▸ **Work request**: The answer must consist of every line below containing "bold".

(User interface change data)
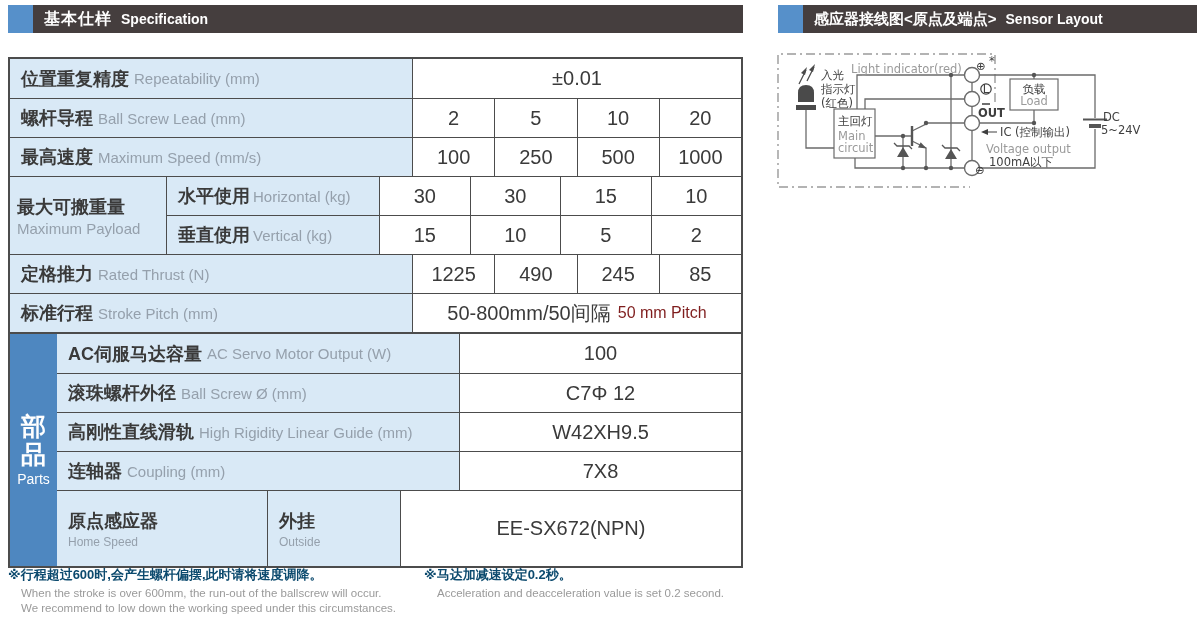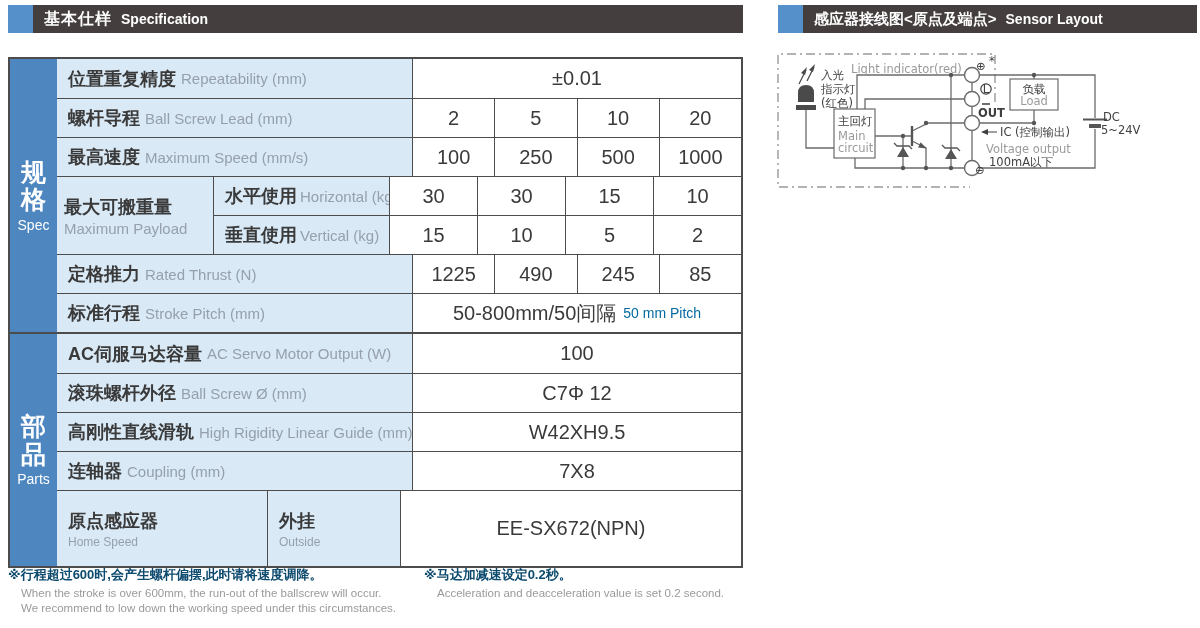--- a/index.html
+++ b/index.html
@@ -29,7 +29,7 @@
   .trow:first-child { border-top:none; }
   .h39 { height:39px; } .h78 { height:78px; } .h76 { height:76px; }
   .label { background:#d9e9f6; display:flex; align-items:center; padding-left:11px; gap:5px; overflow:hidden; }
-  .lw { width:355px; }
+  .lw { width:402px; }
   .cn { font-size:18px; font-weight:bold; white-space:nowrap; }
   .en { font-size:15px; color:#95a0ac; white-space:nowrap; }
   .vals { flex:1; display:flex; }

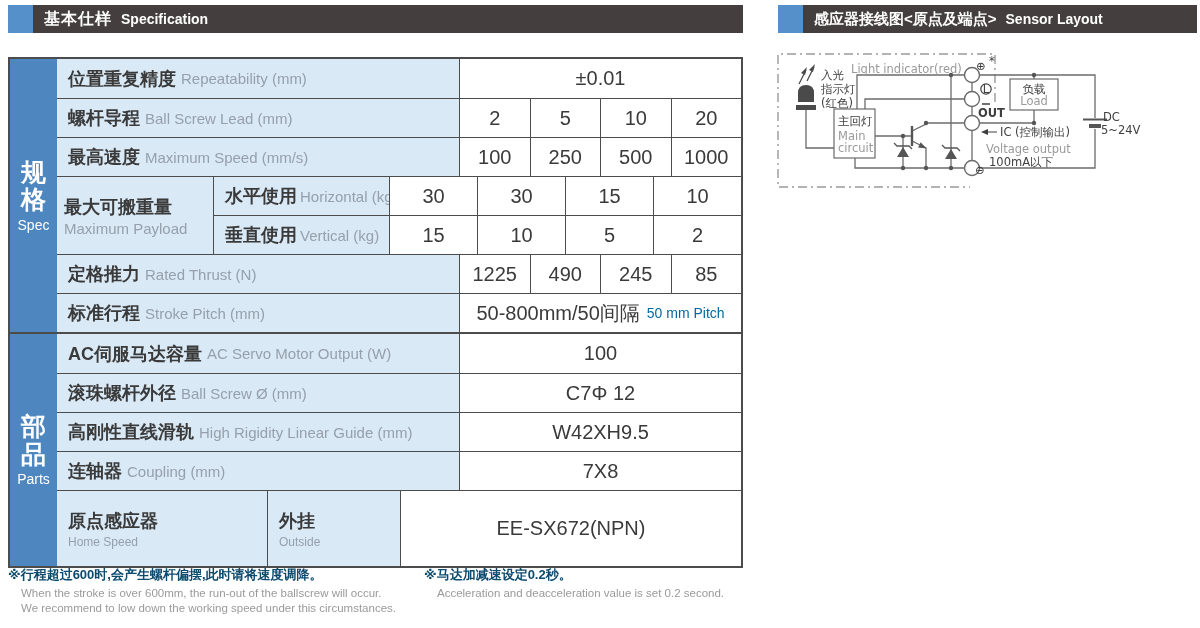--- a/index.html
+++ b/index.html
@@ -83,10 +83,6 @@
   <div id="spectable">
 
     <div class="section">
-      <div class="side">
-        <div class="side-cn">规格</div>
-        <div class="side-en">Spec</div>
-      </div>
       <div class="rowsarea">
 
         <div class="trow h39">

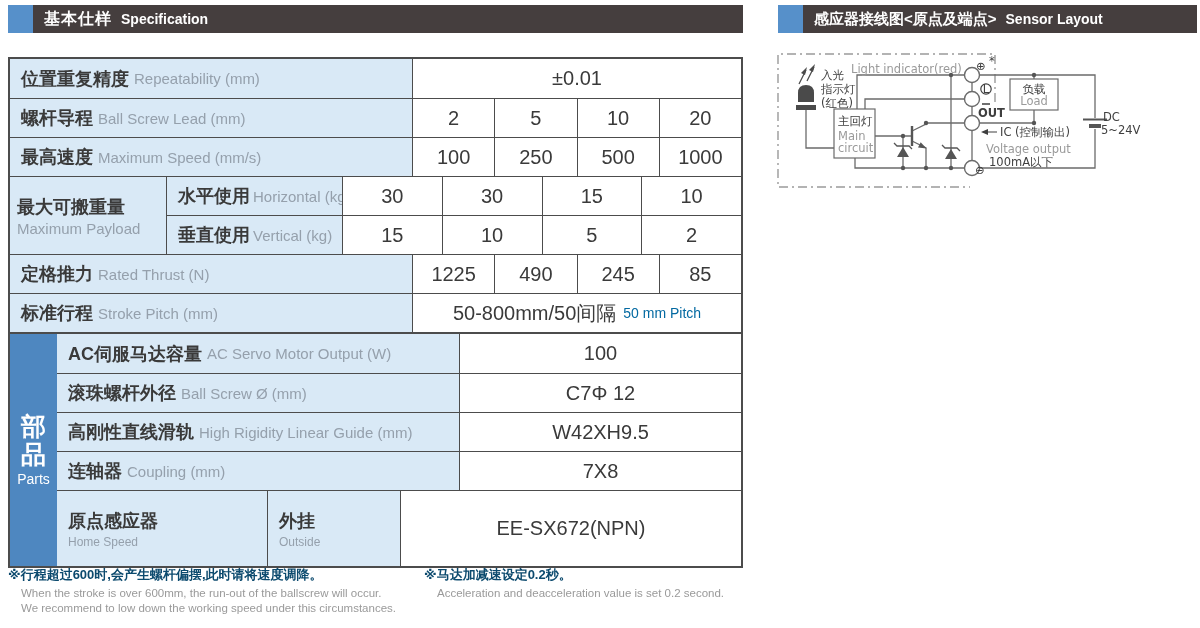--- a/index.html
+++ b/index.html
@@ -42,7 +42,7 @@
   .pright { flex:1; display:flex; flex-direction:column; }
   .psubrow { flex:1; display:flex; }
   .psubrow + .psubrow { border-top:1px solid #4c4c4c; }
-  .sublabel { width:176px; border-left:1px solid #4c4c4c; background:#d9e9f6; display:flex; align-items:center; padding-left:11px; gap:3px; overflow:hidden; }
+  .sublabel { width:213px; border-left:1px solid #4c4c4c; background:#d9e9f6; display:flex; align-items:center; padding-left:11px; gap:3px; overflow:hidden; }
   
   .label2 { background:#d9e9f6; display:flex; flex-direction:column; justify-content:center; padding-left:11px; }
   .label2 .en { font-size:12px; margin-top:2px; }

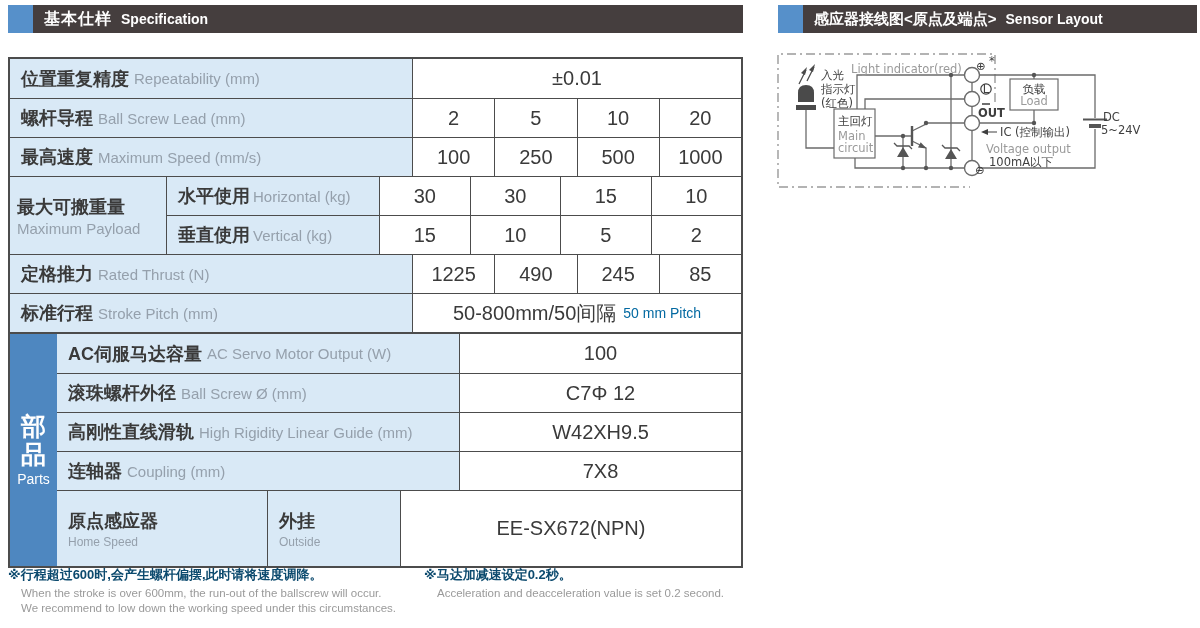--- a/index.html
+++ b/index.html
@@ -35,7 +35,7 @@
   .vals { flex:1; display:flex; }
   .v { flex:1; border-left:1px solid #4c4c4c; display:flex; align-items:center; justify-content:center;
        font-size:20px; gap:7px; white-space:nowrap; }
-  .gray { color:#0369a1; font-size:14px; }
+  .gray { color:#7f1d1d; font-size:16px; }
   
   .plabel { width:156px; background:#d9e9f6; display:flex; flex-direction:column; justify-content:center; padding-left:7px; }
   .plabel .en { margin-top:1px; }

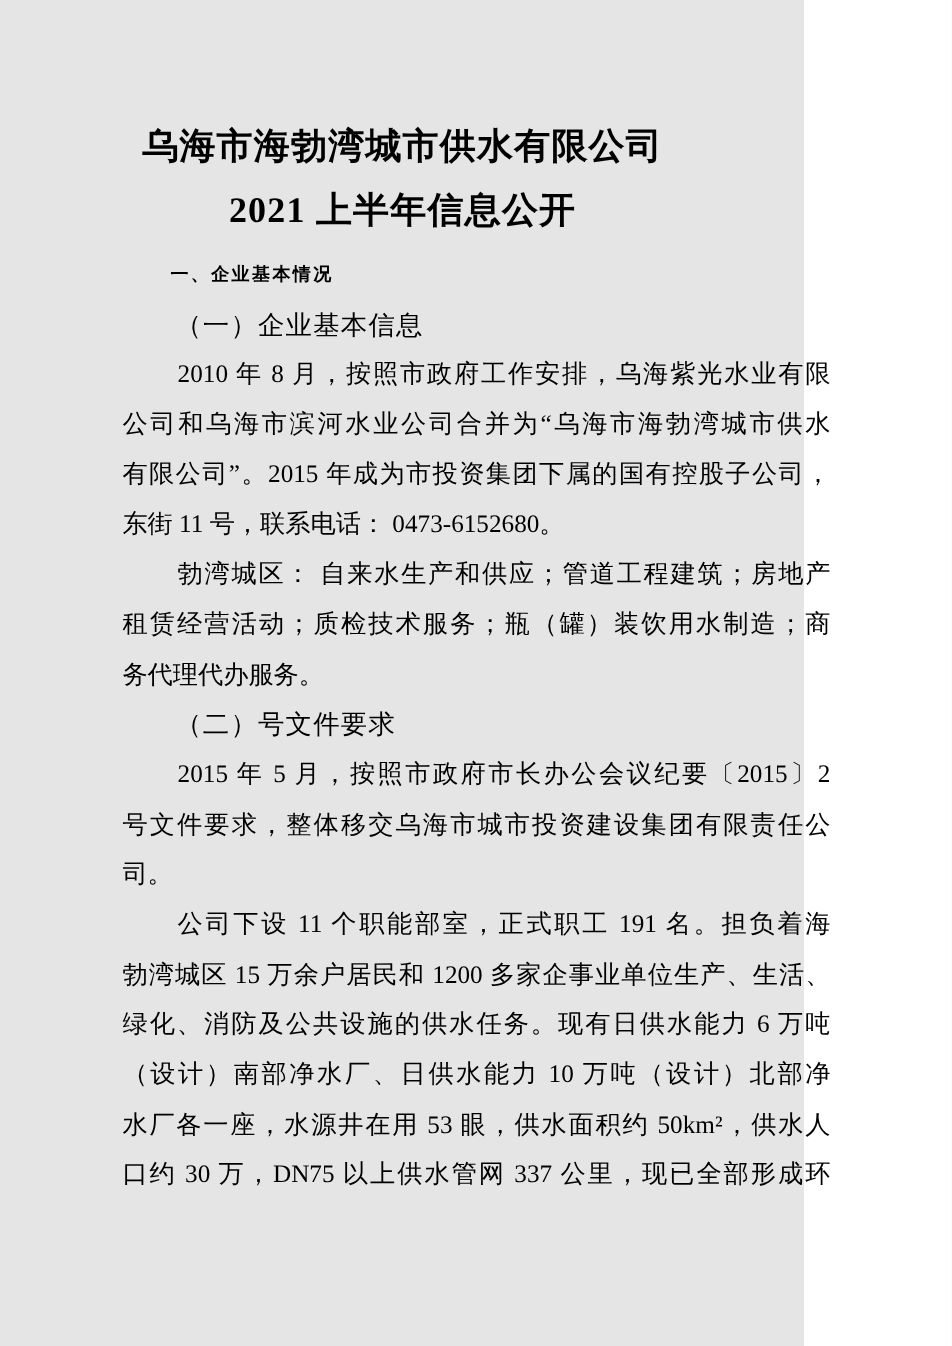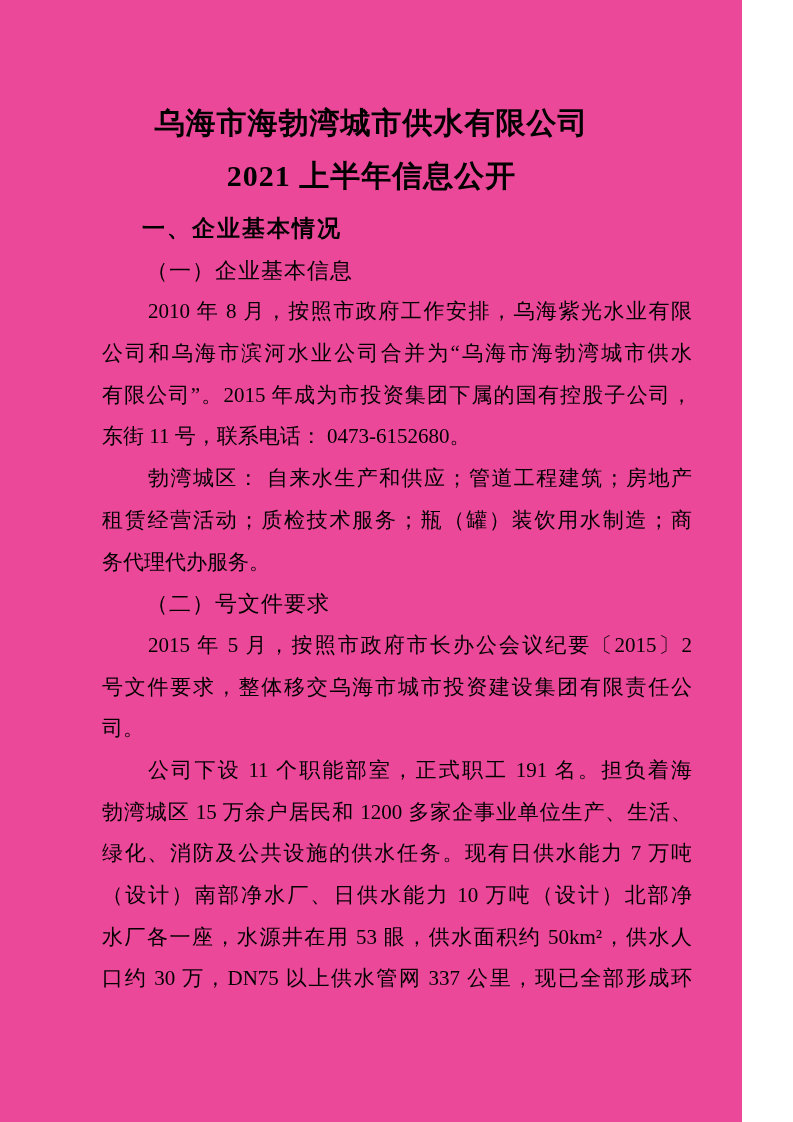--- a/index.html
+++ b/index.html
@@ -12,9 +12,9 @@
     overflow: hidden;
   }
   .page {
-    width: 742px;
+    width: 670px;
     height: 1122px;
-    background: #ec4899;
+    background: #e5e5e5;
     padding: 96px 101px 0 102px;
   }
   .title-block {

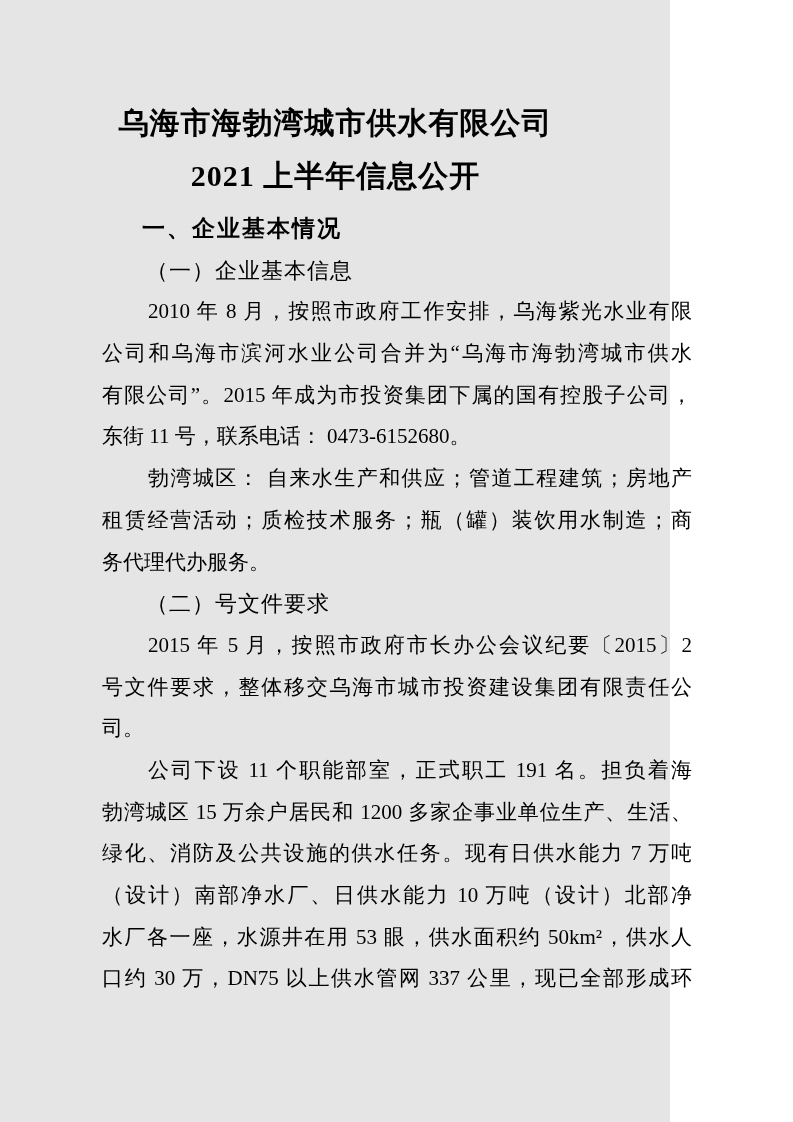--- a/index.html
+++ b/index.html
@@ -32,9 +32,9 @@
     width: 590px;
   }
   .h1 {
-    font-family: Liberation Serif, serif;
+    font-family: Liberation Sans, sans-serif;
     font-weight: bold;
-    font-size: 23px;
+    font-size: 15px;
     padding-left: 40px;
     letter-spacing: 2px;
   }

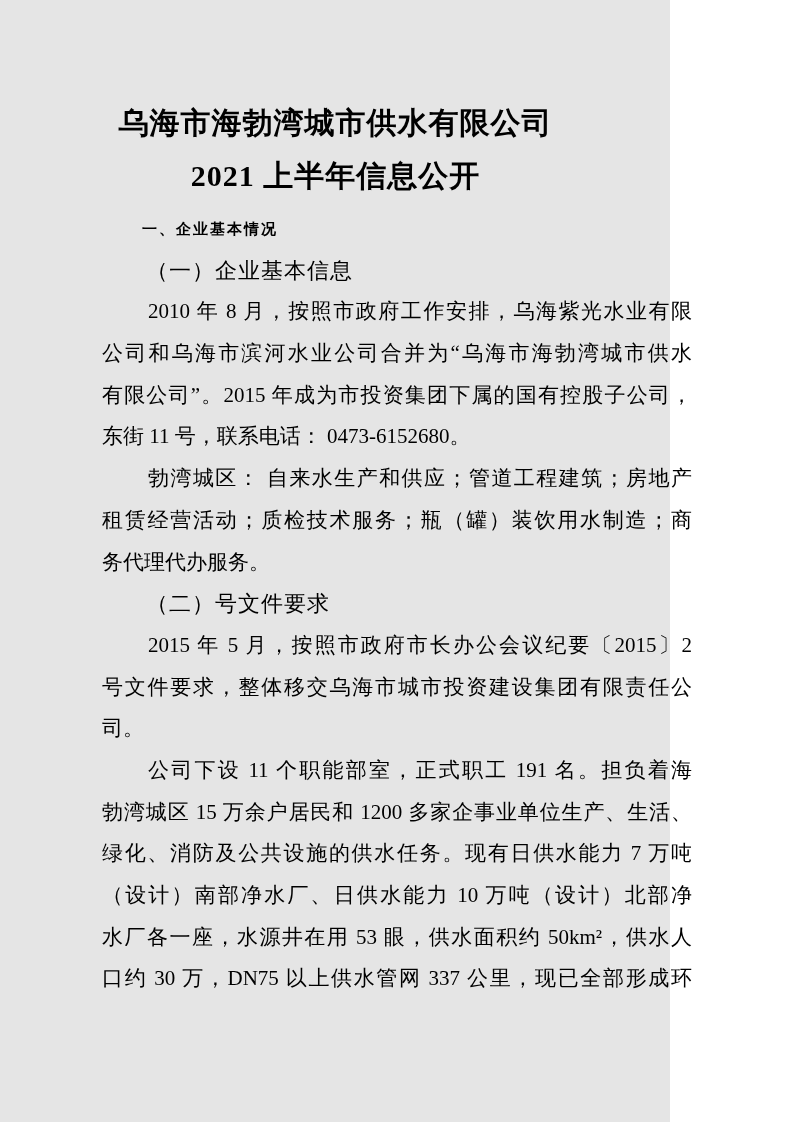--- a/index.html
+++ b/index.html
@@ -92,7 +92,7 @@
 
     <div class="line first">公司下设 11 个职能部室，正式职工 191 名。担负着海</div>
     <div class="line">勃湾城区 15 万余户居民和 1200 多家企事业单位生产、生活、</div>
-    <div class="line">绿化、消防及公共设施的供水任务。现有日供水能力 7 万吨</div>
+    <div class="line">绿化、消防及公共设施的供水任务。现有日供水能力 6 万吨</div>
     <div class="line">（设计）南部净水厂、日供水能力 10 万吨（设计）北部净</div>
     <div class="line">水厂各一座，水源井在用 53 眼，供水面积约 50km²，供水人</div>
     <div class="line">口约 30 万，DN75 以上供水管网 337 公里，现已全部形成环</div>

▸ **Solution for this task**:
   .cn { font-size:18px; font-weight:bold; white-space:nowrap; }
     font-weight: bold;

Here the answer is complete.